- Created by: Rob Gilmer
- Starring: Park Bench Carolyn Dunn Richard Waugh Gage Knox Alex Appel
- Voices of: Park Bench
- Country of origin: United States
- Original language: English
- No. of seasons: 1
- No. of episodes: 2

Production
- Executive producers: Don Enright Elizabeth Mozden Les Alexander Rob Gilmer
- Running time: 30 minutes
- Production companies: Alexander/Enright and Associates Nelvana

Original release
- Network: Animal Planet
- Release: August 13, 2002

= Beware of Dog (TV series) =

Beware of Dog is an American sitcom that aired on Animal Planet. While it had two episodes broadcast consecutively on August 13, 2002, this was the only time that the series made it to the air.

==Synopsis==
The program focuses on a Bearded Collie named Jack (played by Chip, voiced by Park Bench), whose Look Who's Talking-style narration provided his perspective of his newly adopted family. Carolyn Dunn and Richard Waugh portrayed Mary and Bill Poole, parents of Mark (Gage Knox) and Jessica (Alex Appel).

The pilot showed how Jack feigned an injury in a grocery store parking lot to entice Jessica into taking him to the family house. The family collectively decided to take care of him until the injury is healed, but Jack became a permanent resident after disrupting a family argument and saving Mark from a neighborhood gang.

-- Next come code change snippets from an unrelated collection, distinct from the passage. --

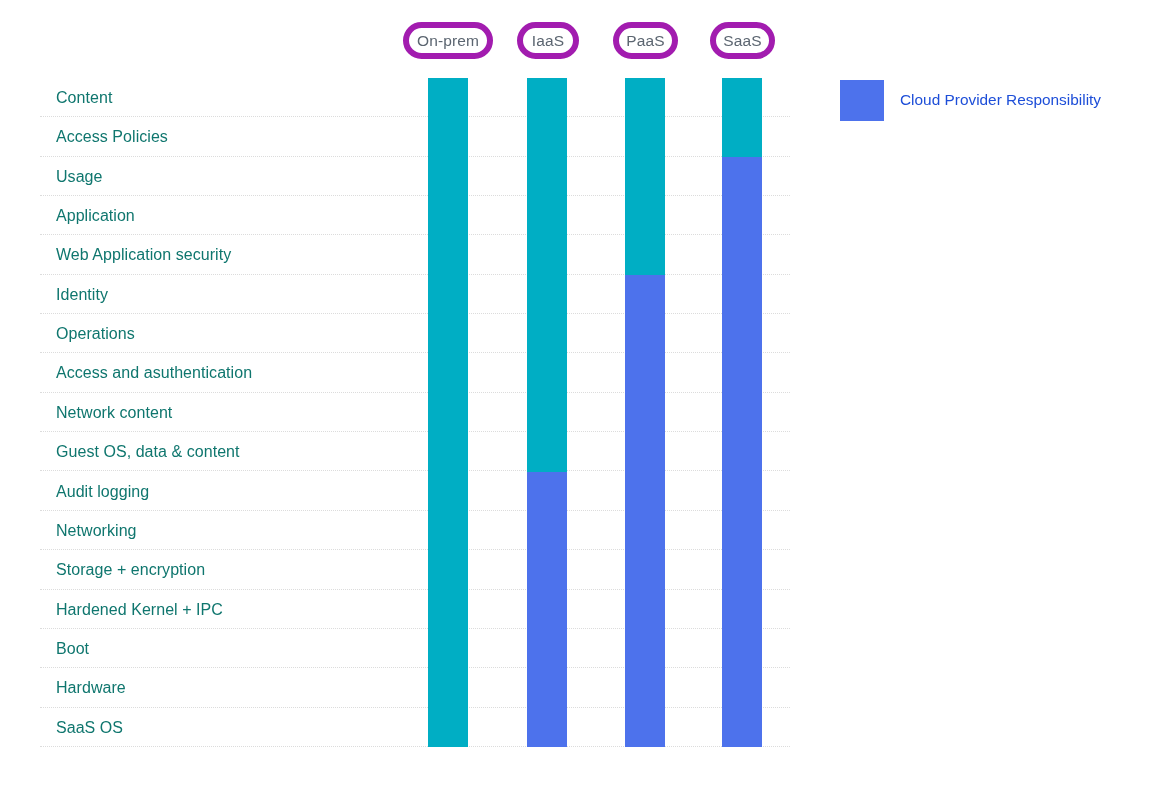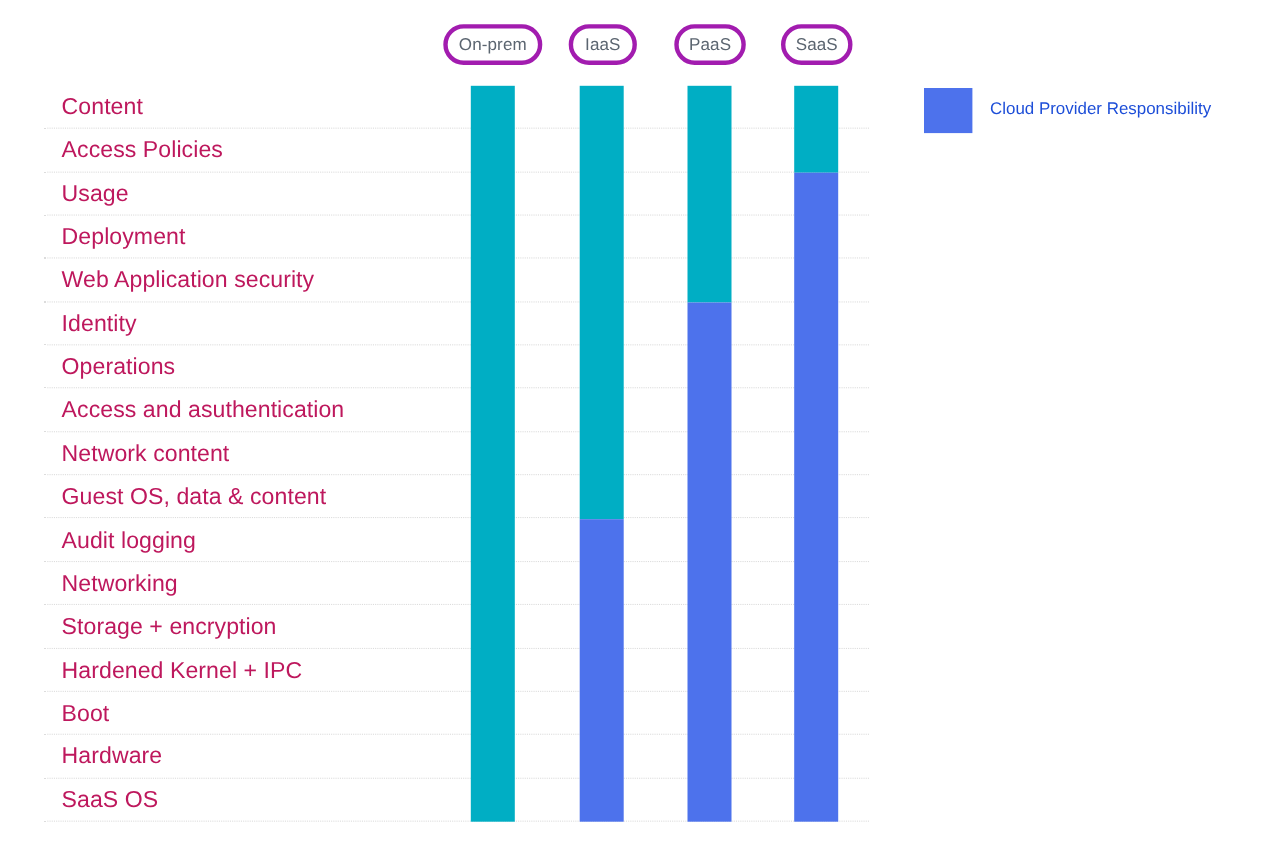--- a/index.html
+++ b/index.html
@@ -19,21 +19,21 @@
     position: absolute;
     left: 0; top: 0;
     width: 1170px;
     height: 785px;
   }
 
   
   .col-header {
     position: absolute;
     height: 37px;
-    border: 4px solid #a21caf;
+    border: 6px solid #a21caf;
     border-radius: 19px;
     background: #ffffff;
     box-sizing: border-box;
     display: flex;
     align-items: center;
     justify-content: center;
     color: #5b6570;
     font-size: 15.5px;
     letter-spacing: .1px;
     white-space: nowrap;
@@ -47,22 +47,22 @@
     height: 39.35px;
     box-sizing: border-box;
     border-bottom: 1px dotted #dcdcdc;
   }
   .row-label {
     position: absolute;
     left: 16px;
     top: 0;
     height: 39.35px;
     line-height: 39.35px;
-    font-size: 21px;
-    color: #be185d;
+    font-size: 16px;
+    color: #0f766e;
     white-space: nowrap;
     letter-spacing: .05px;
   }
 
   
   .bar-seg {
     position: absolute;
   }
 
   
@@ -114,21 +114,21 @@
       <div class="row-band" style="top: 78px; left: 40px; width: 750px;">
         <div class="row-label">Content</div>
       </div>
       <div class="row-band" style="top: 117.35px; left: 40px; width: 750px;">
         <div class="row-label">Access Policies</div>
       </div>
       <div class="row-band" style="top: 156.7px; left: 40px; width: 750px;">
         <div class="row-label">Usage</div>
       </div>
       <div class="row-band" style="top: 196.05px; left: 40px; width: 750px;">
-        <div class="row-label">Deployment</div>
+        <div class="row-label">Application</div>
       </div>
       <div class="row-band" style="top: 235.4px; left: 40px; width: 750px;">
         <div class="row-label">Web Application security</div>
       </div>
       <div class="row-band" style="top: 274.75px; left: 40px; width: 750px;">
         <div class="row-label">Identity</div>
       </div>
       <div class="row-band" style="top: 314.1px; left: 40px; width: 750px;">
         <div class="row-label">Operations</div>
       </div>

The second – and last – episode to be aired had Jack being kicked out of the Poole home after ruining Bill's vacation plans; the rest of the episode was spent on the family's search for the dog after Bill had a change of heart.

==Cast==
- Carolyn Dunn as Mary Poole
- Richard Waugh as Bill Poole
- Gage Knox as Mark Poole
- Alex Appel as Jessica Poole
- Park Bench as Jack (voice)

==Episodes==

| No. | Title | Directed by | Written by | Original release date |
|---|---|---|---|---|
| 1 | "Born to Be Wild" | Richard Martin | Rob Gilmer | August 13, 2002 |
| 2 | "Hit the Road Jack" | Richard Martin | Rob Gilmer | August 13, 2002 |

==Reception==
The program received generally negative reviews from the national press. Animal Planet cancelled the series before the scheduled airing of the third episode. As of now, the remaining episodes remain unaired.

==Production notes==
Beware of Dog was directed by Richard Martin, who also served in that position for the motion pictures Matinee and Disney's Air Bud: Golden Receiver. Rob Gilmer was the screenwriter. The executive producers were Don Enright, Elizabeth Mozden, and Les Alexander.